この2つの世界の行き来は豊穣な音楽を生み出すためには重要で、ライブの盛り上がりにはヒットソングを交えることは必要になるし、ヒットソングの傾向や他カテゴリーを採り入れた自分のオリジナルも生み出される。またマスマーケット向けのプロデューサも地域的なヒットや宗教音楽歌手でポップな素材を探していて、そのネタを使って自分の抱えるアーチストに録音させたり、オリジナル曲をメジャーレーベルから再発売することがある。

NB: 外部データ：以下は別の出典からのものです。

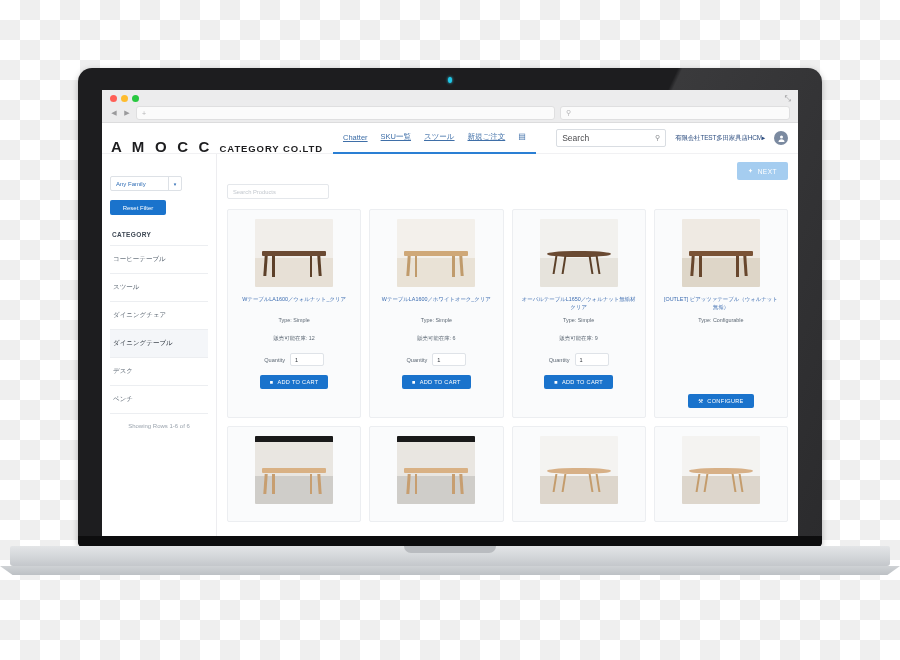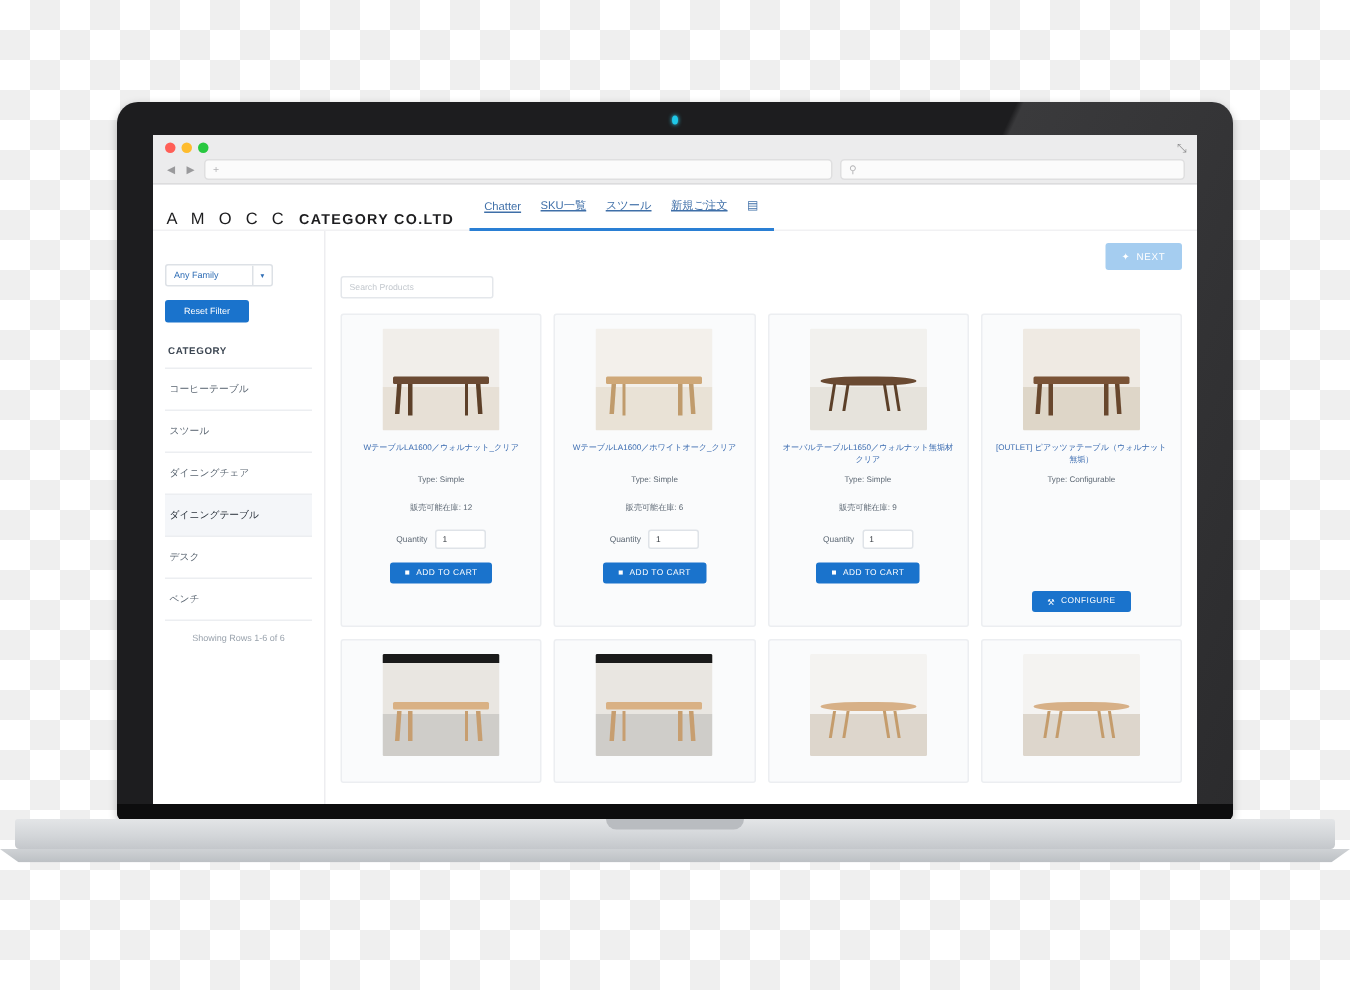--- a/index.html
+++ b/index.html
@@ -179,24 +179,24 @@
   }
 
   #brand {
     display: flex;
     align-items: baseline;
     gap: 7px;
     flex: none;
     padding-right: 10px;
   }
   #brand-amocc {
-    font-size: 11px;
+    font-size: 15px;
     letter-spacing: 3.2px;
     color: #1d1d1f;
-    font-weight: 400;
+    font-weight: 700;
     margin-top: 16px;
   }
   #brand-sub {
     font-size: 9.5px;
     letter-spacing: 0.9px;
     color: #1d1d1f;
     font-weight: bold;
   }
 
   #main-nav {
@@ -495,20 +495,33 @@
       </div>
 
       <div id="main-nav">
         <span class="nav-item">Chatter</span>
         <span class="nav-item">SKU一覧</span>
         <span class="nav-item">スツール</span>
         <span class="nav-item">新規ご注文</span>
         <span id="nav-more-icon">▤</span>
       </div>
 
+      <div id="header-right">
+        <div id="app-search">
+          <span id="app-search-text">Search</span>
+          <span id="app-search-icon">⚲</span>
+        </div>
+        <span id="org-name"><span>有限会社TEST多田家具店HCM</span><span>▸</span></span>
+        <div id="avatar">
+          <svg width="9" height="9" viewBox="0 0 24 24">
+            <circle cx="12" cy="8" r="4" fill="#ffffff"></circle>
+            <path d="M4 21c0-4.4 3.6-7 8-7s8 2.6 8 7z" fill="#ffffff"></path>
+          </svg>
+        </div>
+      </div>
     </div>
 
     <div id="page">
 
       <div id="action-bar">
         <div id="next-button">
           <span>✦</span>
           <span>NEXT</span>
         </div>
       </div>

私がヒットチャートをよく観察していた1960年代半ばまでは、ヒットの半数くらいはそのような発掘であった。
しかしLPの時代になるとオリジナル曲数の少ないアーチストはレコードを出す機会が激減していって、メジャーな会社が大量生産体制を作らないと定期的なLPは出せなくなってしまった。これはCDでも同じで、今もオリジナル曲を大量生産をしなければならないメジャー音楽産業は自縛的になっていると思う。ところがライブの世界は音楽産業よりも枠組みがずっと緩いし、自由に楽しむ場でもあるので、即興で替え歌も行うように、知的財産権で縛りにくいものである。だから音楽ビジネスがメディア販売への依存を少なくしてライブを重視するようになるというのは、自然であるし、音楽そのものも楽しさが増す方向だろう。あくまでメディア販売は音楽活動にとっては二の次であって、メディア販売のために曲を作るというのは「会社都合」以外の何モノでもない。

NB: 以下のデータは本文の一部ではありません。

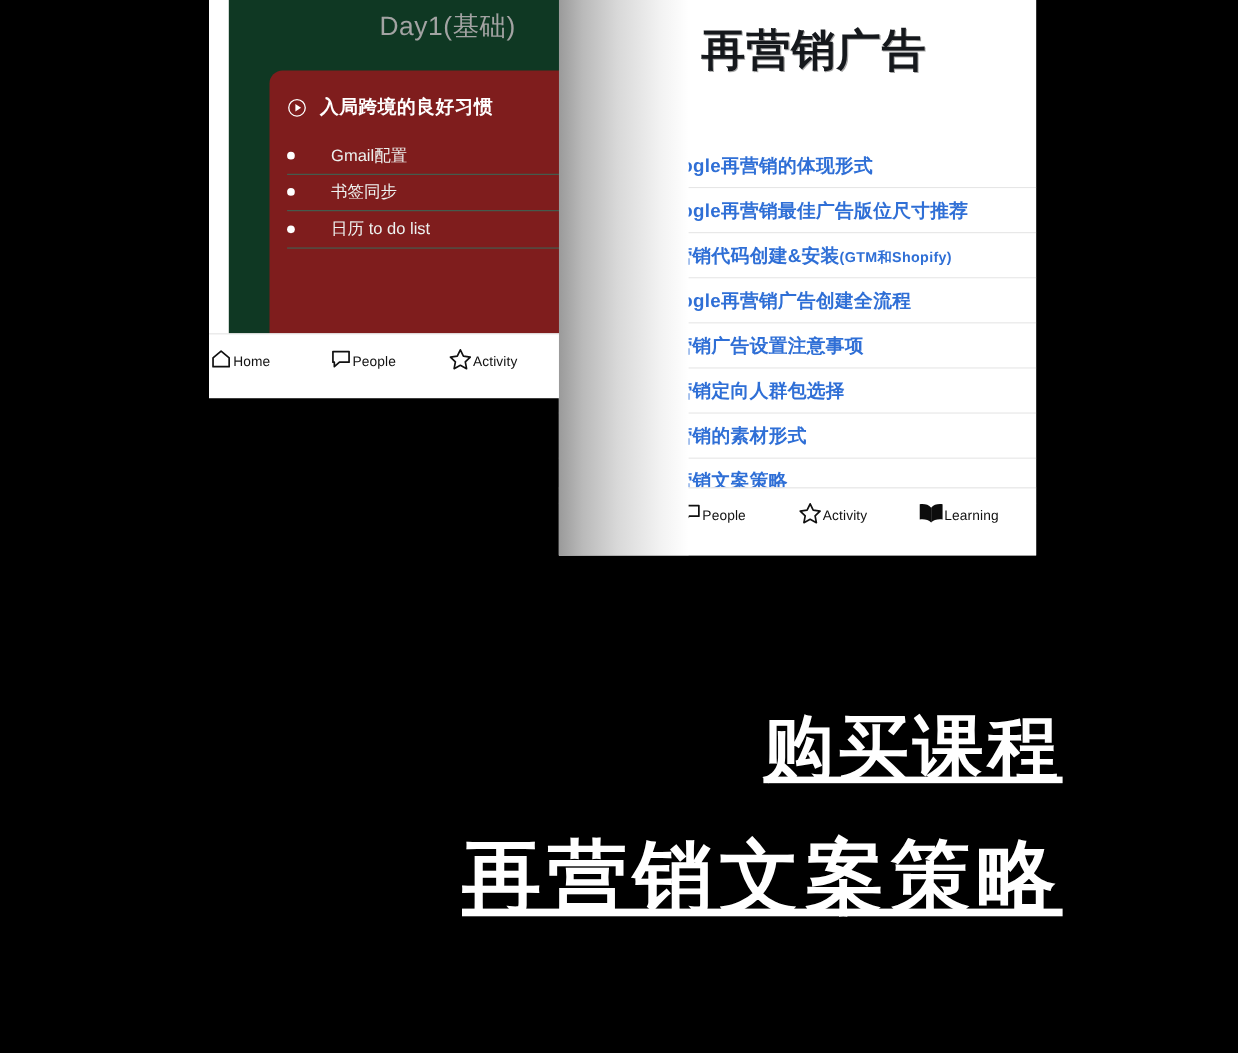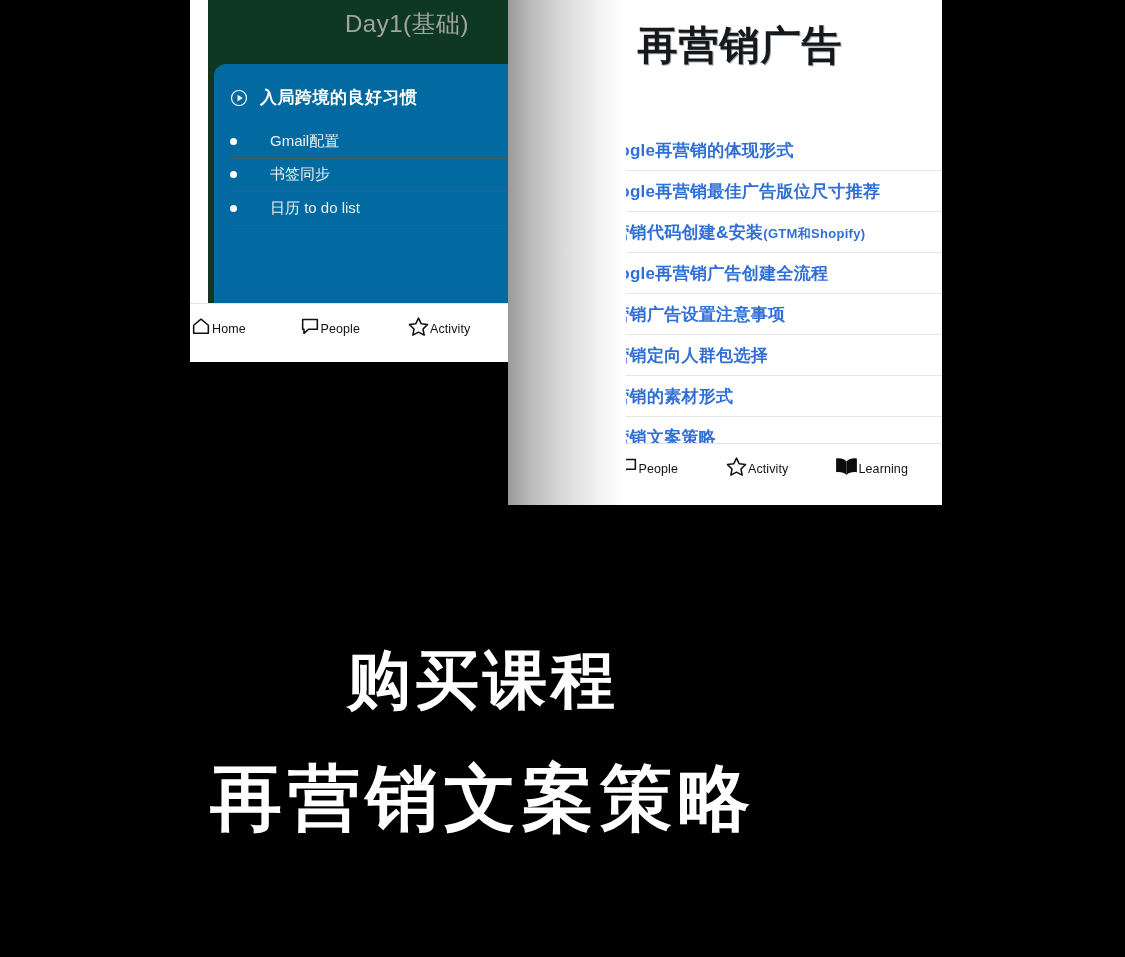--- a/index.html
+++ b/index.html
@@ -55,22 +55,22 @@
   }
   .l-green {
     position:absolute; left:18px; top:0; width:416px; height:305px;
     background:#0f3823; overflow:hidden;
   }
   .l-title {
     position:absolute; left:0; top:8px; width:398px; text-align:center;
     color:#a3a3a3; font-size:24px; letter-spacing:.5px;
   }
   .l-card {
-    position:absolute; left:6px; top:64px; width:356px; height:260px;
-    background:#0369a1; border-radius:12px; overflow:hidden;
+    position:absolute; left:37px; top:64px; width:356px; height:260px;
+    background:#7f1d1d; border-radius:12px; overflow:hidden;
   }
   .l-card-head {
     display:flex; align-items:center; gap:12px;
     padding:22px 0 16px 16px;
   }
   .l-card-head .hico { width:18px; height:18px; flex:0 0 auto; }
   .l-card-head .htxt {
     font-size:17px; font-weight:bold; color:#ffffff; letter-spacing:.5px;
   }
   .l-row {
@@ -97,21 +97,21 @@
     padding-top:11px;
   }
   .nav-item .nico { height:22px; display:flex; align-items:center; justify-content:center; }
   .nav-item .nlbl {
     margin-top:6px; font-size:12.5px; color:#121212; letter-spacing:.1px;
   }
   .navbar-left  { top:303px; height:59px; }
   .navbar-right { top:443px; height:62px; }
 
   
-  .caption-wrap { position:absolute; left:0; width:966px; text-align:center; }
+  .caption-wrap { position:absolute; left:0; width:966px; text-align:right;text-decoration:underline; }
   .cap1 {
     top:648px; color:#ffffff; font-size:64px; font-weight:bold;
     letter-spacing:4px; line-height:1;
   }
   .cap2 {
     top:762px; color:#ffffff; font-size:72px; font-weight:bold;
     letter-spacing:6px; line-height:1;
   }
 </style>
 </head>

音楽家にとってはライブだけではオーディエンス数が限られるので、どうしても音楽の配信が必要になる。今はライブの結果でよかったものをすぐにiTuneで売り出す人もいるようで、成果を積み上げていくという方法もとれるようになった。YouTubeなどで見てもらって、そこから音楽を買ってもらうというのは世界的に標準になりつつあると思うが、日本では間に入った会社の都合とか判断で、必ずしも誰でもできるものではないようだ。
日本でもライブから音楽販売、音楽販売からライブの双方の関係ができて、マスマーケット向けのヒット曲と拮抗するくらいになってもらいたい。しかしこういったものを紹介するサイトはものすごく弱体である。音楽産業の広告で成り立つ音楽ジャーナリズムに代わるものが求められているのだろう。